3. The principles that are applicable in revisional proceedings are the same as those that are applicable to appellate proceedings. As revising court, I am required to scrutinize the basis upon which the trial court proceeded to sentence the applicant and satisfy myself that the sentencing principles were followed. According to Wanjema v. R. (1971) EA 493sentencing is a matter for the discretion of the trial court. An appeal court may only interfere with the sentence imposed by the trial court if the following factors are shown to exist:
i. if it shown that the trial court over looked some material factor.
ii. if it is shown that the trial court took into account some immaterial factor.
iii.

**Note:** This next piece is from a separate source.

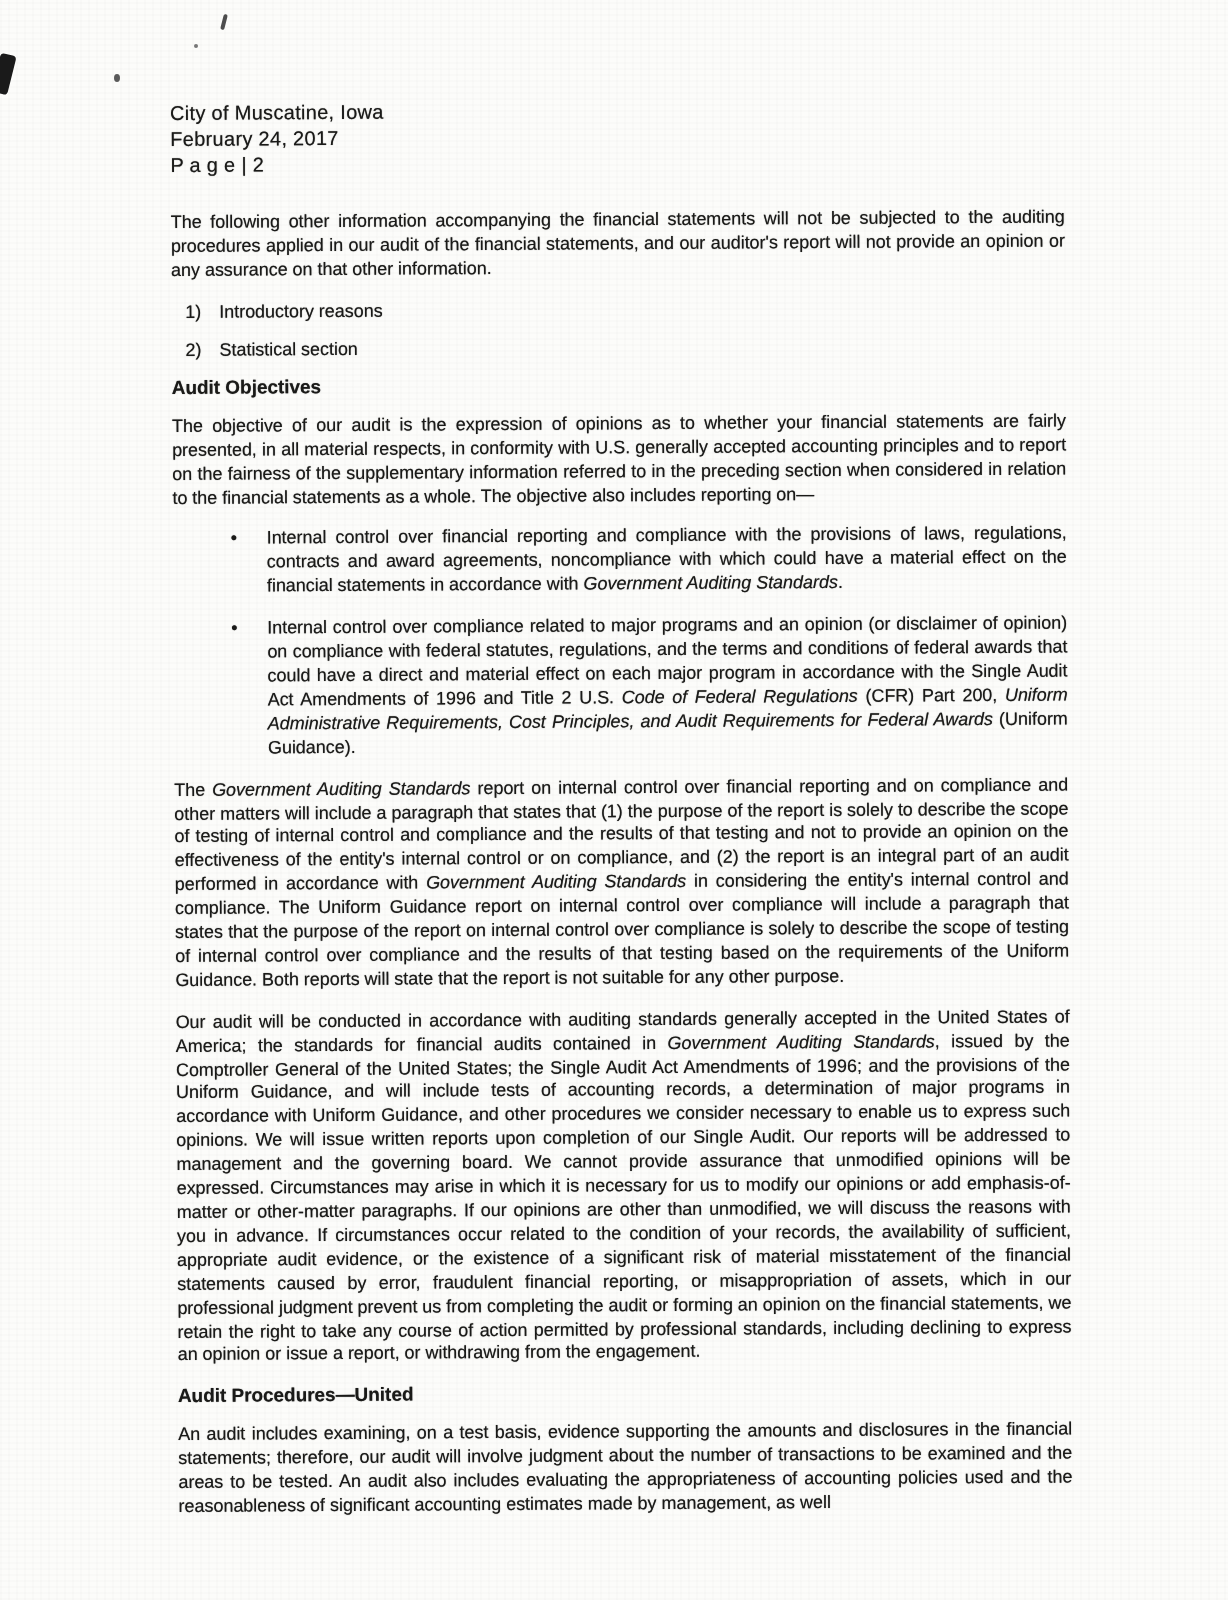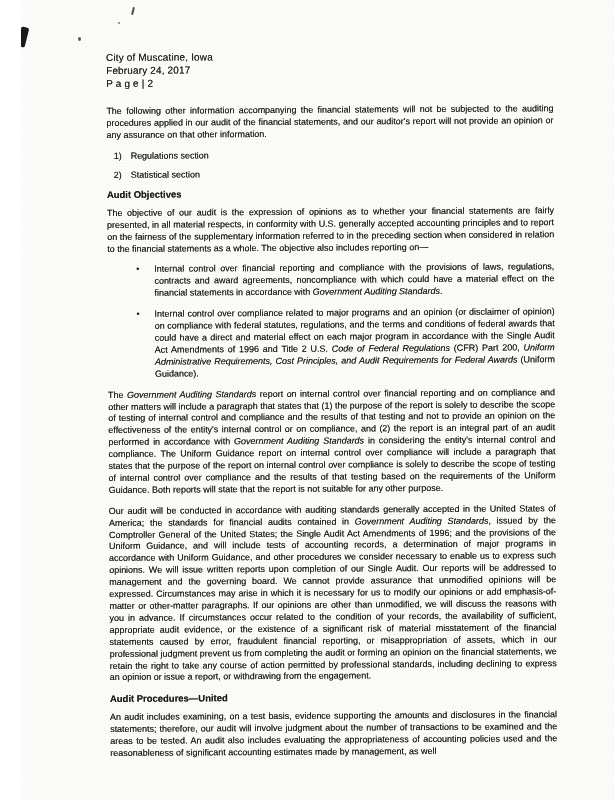"City of Muscatine, Iowa" .page { margin-left: 21px -> none }
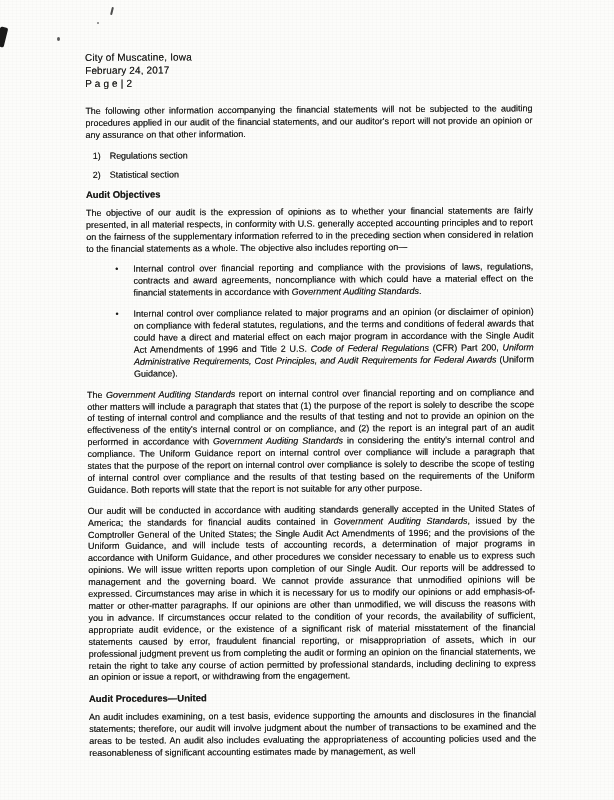"Regulations section" span { text: Regulations section -> Introductory reasons }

If it is shown that the trial court acted on a wrong principle or
iv. if is shown that the sentence imposed is manifestly excessive in the circumstances of the case.
4. An additional criteria is that an appeal court is entitled to interfere where it is shown that the sentence imposed is manifestly lenient to the extent that it amounts to a miscarriage of justice.
5. In sentencing the applicant the trial court took into account his mitigating circumstances. In particular it took into account the prevalence of sexual offences in Embu county, which in the opinion of that court called for a deterrent sentence. The court then proceeded to impose a sentence of six months imprisonment and in addition to pay a fine of Kshs 5,000/-, both of which are the maximum sentences permitted by law. The court misdirected itself by taking into account the prevalence of sexual offences in Embu county. It was wrong for the court to do so, because the applicant was convicted of offensive conduct, which conduct consisted of exposing his penis to members of the public and shaking it with the intention of provoking a breach of peace, which is not a sexual offence.
6. Furthermore, the court also misdirected itself in imposing a fine of Kshs 5,000/- without carrying out an enquiry into the capability of the applicant to pay that fine. According toKaranja v. R (1985) KLR 348, a court is required to inquire into the capacity of the convicted person to pay a fine before it is imposed. Furthermore, the court also misdirected itself in imposing a fine of Kshs 5,000/- without either specifying the default sentence of imprisonment to be imposed as required by section 28 (1) (c) (i)or issue a warrant for the levy of the amount on the movable or immovable property of the applicant by distress and sale under a warrant in the event of failing to pay the fine in terms of section 28 (1) (c) (i) and (ii) of the Penal Code (Cap 63) Laws of Kenya.
7. The misdirections on the part of the trial court warrant the intervention by this court as required byWanjema v R supra.
8. In the light of the foregoing sentencing principles I find that the sentence of 6 month imprisonment and a fine of Kshs. 5,000/- were not warranted and are hereby set aside. The custodial sentence is hereby reduced to the period already served. The sentence of a fine of Kshs. 5,000/- is hereby set aside.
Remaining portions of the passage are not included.